Task goal ▸ Among the entries below, how many lines hold the word "serif"? Reply with the number only.

Dataset content ▸
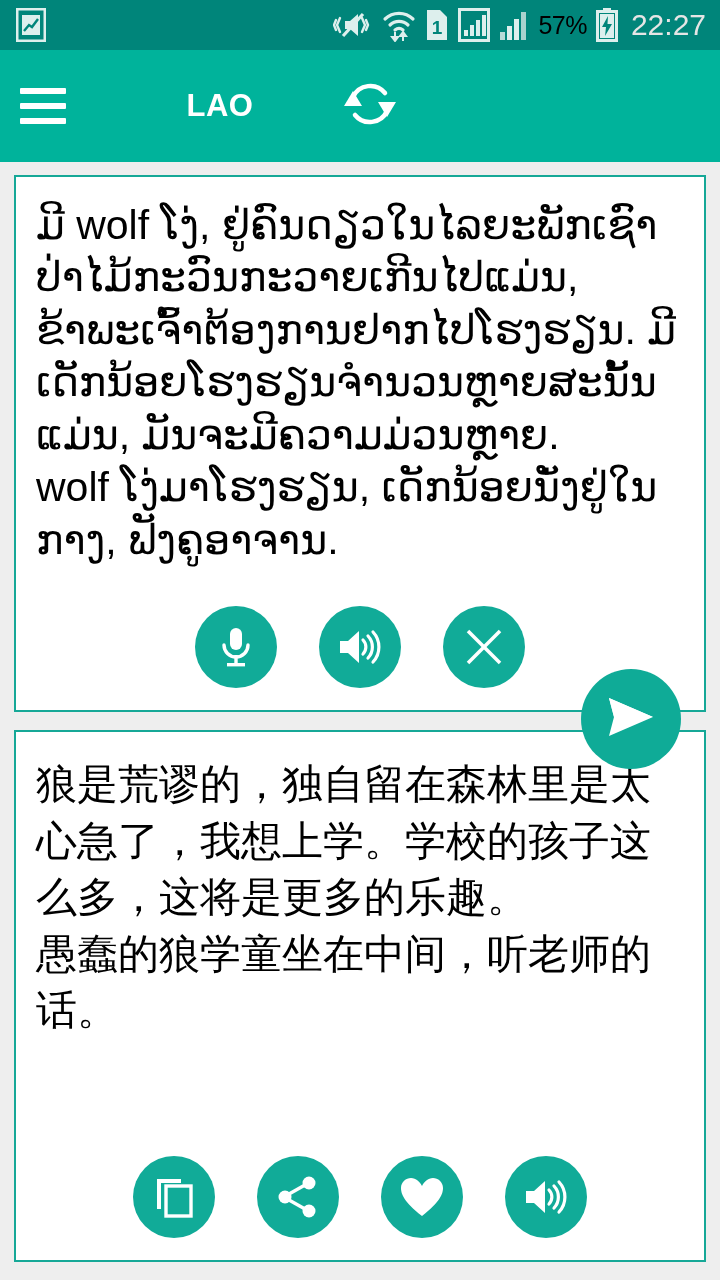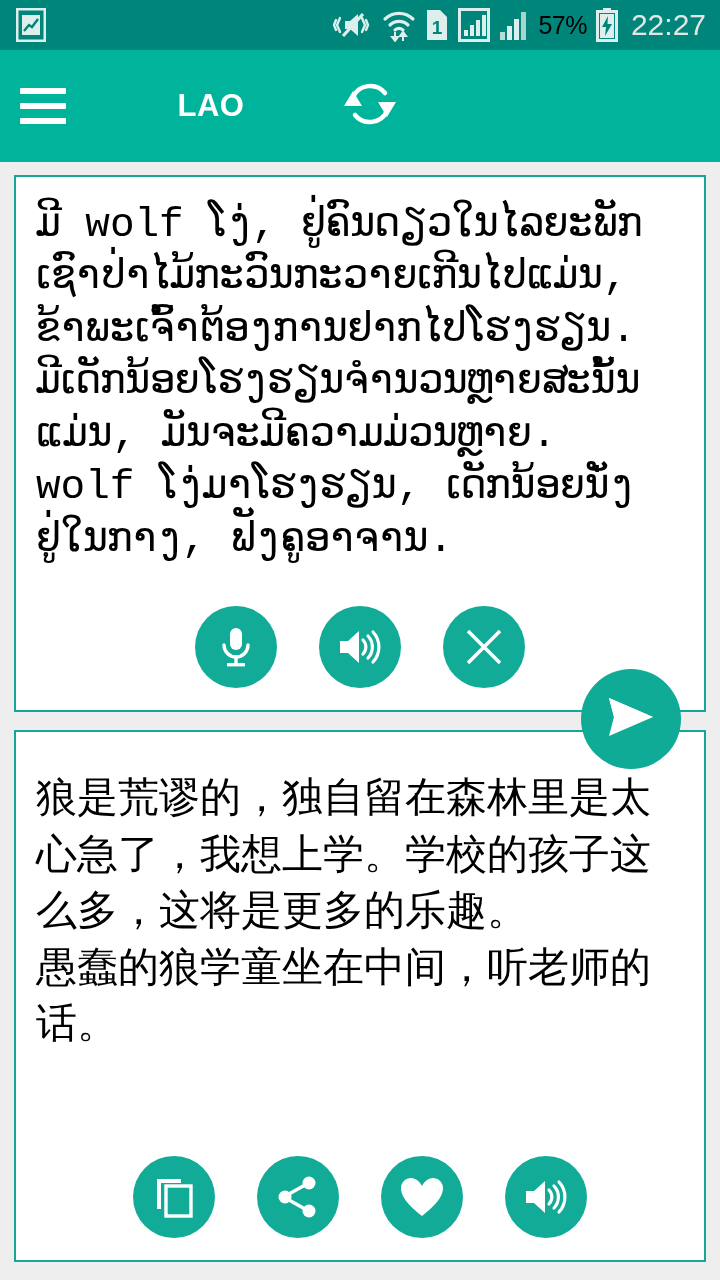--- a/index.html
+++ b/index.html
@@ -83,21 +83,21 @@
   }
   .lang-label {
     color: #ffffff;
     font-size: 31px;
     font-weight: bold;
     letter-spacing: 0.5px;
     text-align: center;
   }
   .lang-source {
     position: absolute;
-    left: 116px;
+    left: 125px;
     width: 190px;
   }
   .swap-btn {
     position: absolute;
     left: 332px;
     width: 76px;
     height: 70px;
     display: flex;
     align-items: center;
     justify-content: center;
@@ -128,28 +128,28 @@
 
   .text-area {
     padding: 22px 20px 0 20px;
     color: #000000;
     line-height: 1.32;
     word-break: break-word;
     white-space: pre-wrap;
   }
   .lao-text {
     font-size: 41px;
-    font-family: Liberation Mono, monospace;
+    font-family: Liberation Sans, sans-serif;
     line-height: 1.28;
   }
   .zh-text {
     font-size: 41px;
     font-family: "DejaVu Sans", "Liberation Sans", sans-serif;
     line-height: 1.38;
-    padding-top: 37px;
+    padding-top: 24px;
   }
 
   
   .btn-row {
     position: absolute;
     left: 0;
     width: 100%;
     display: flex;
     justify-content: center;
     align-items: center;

Solution for this task ▸ 2